== Work task ==
Please copy, with no word changed, only the run of lines that opens with the line containing "YONEX MEN’S SPORTS SOCKS 145035BCR: 80 -> 70" and closes with the last line below.

(Structured diff data)
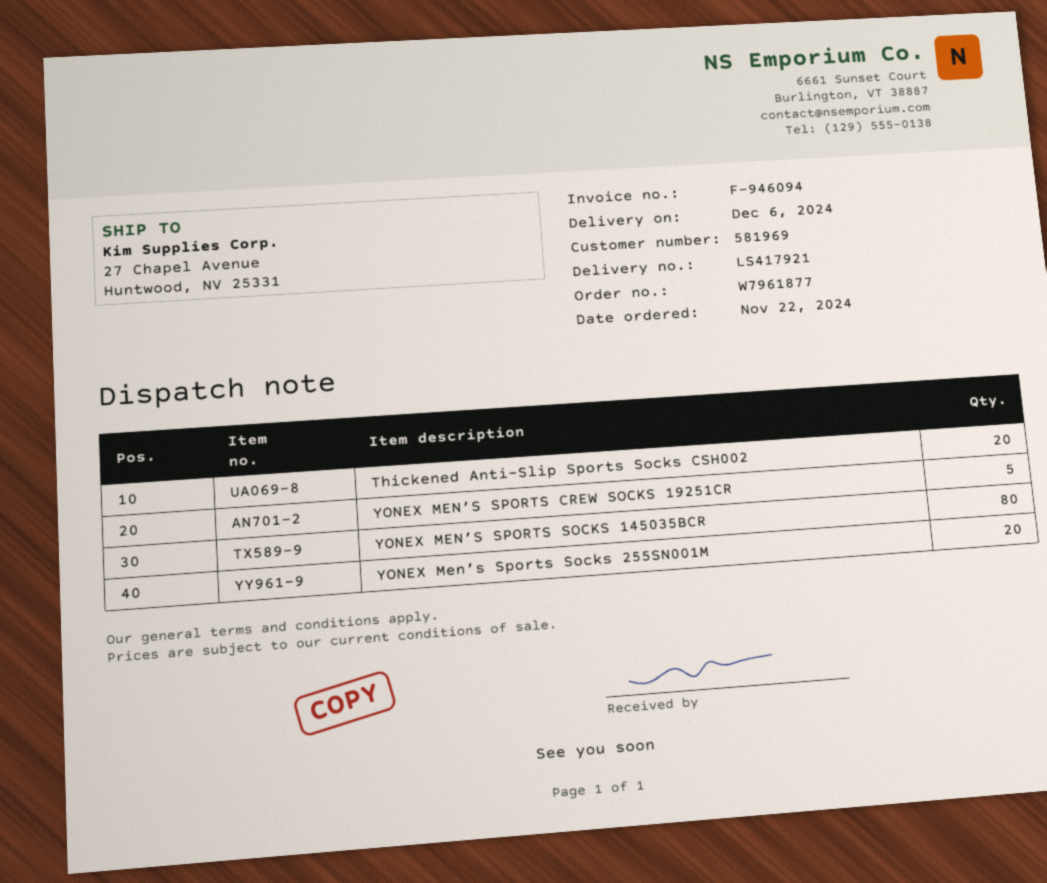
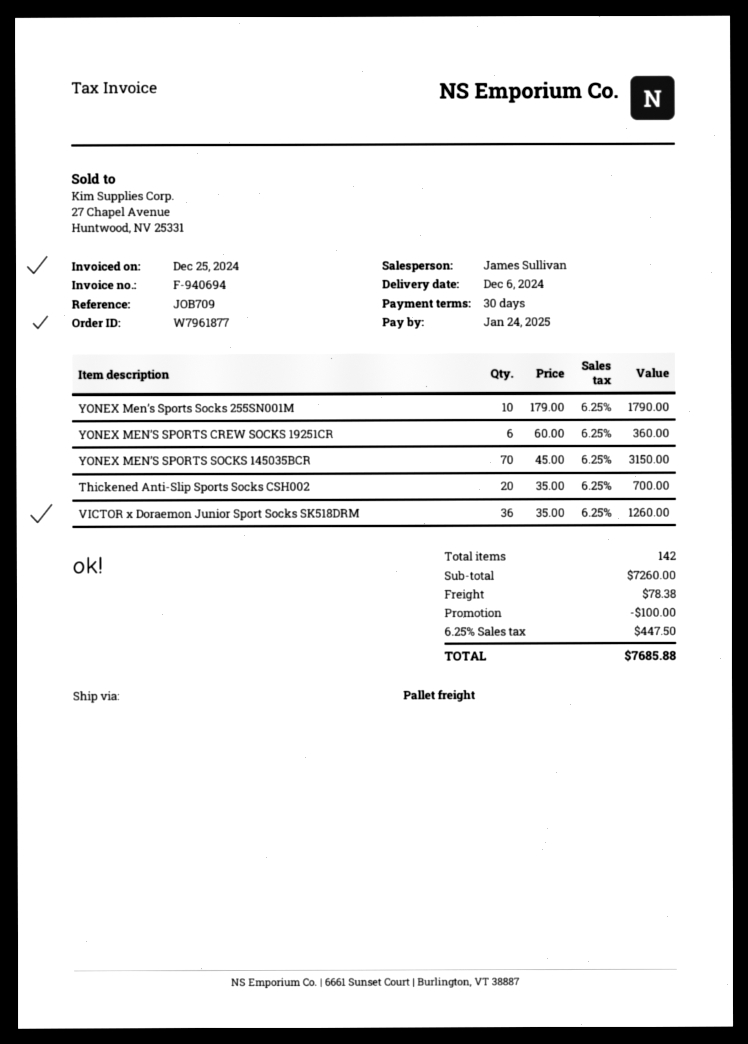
invoice number: F-946094 -> F-940694
YONEX MEN’S SPORTS CREW SOCKS 19251CR: 5 -> 6
YONEX MEN’S SPORTS SOCKS 145035BCR: 80 -> 70
YONEX Men’s Sports Socks 255SN001M: 20 -> 10
VICTOR x Doraemon Junior Sport Socks SK518DRM: none -> 36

== Written answer ==
YONEX MEN’S SPORTS SOCKS 145035BCR: 80 -> 70
YONEX Men’s Sports Socks 255SN001M: 20 -> 10
VICTOR x Doraemon Junior Sport Socks SK518DRM: none -> 36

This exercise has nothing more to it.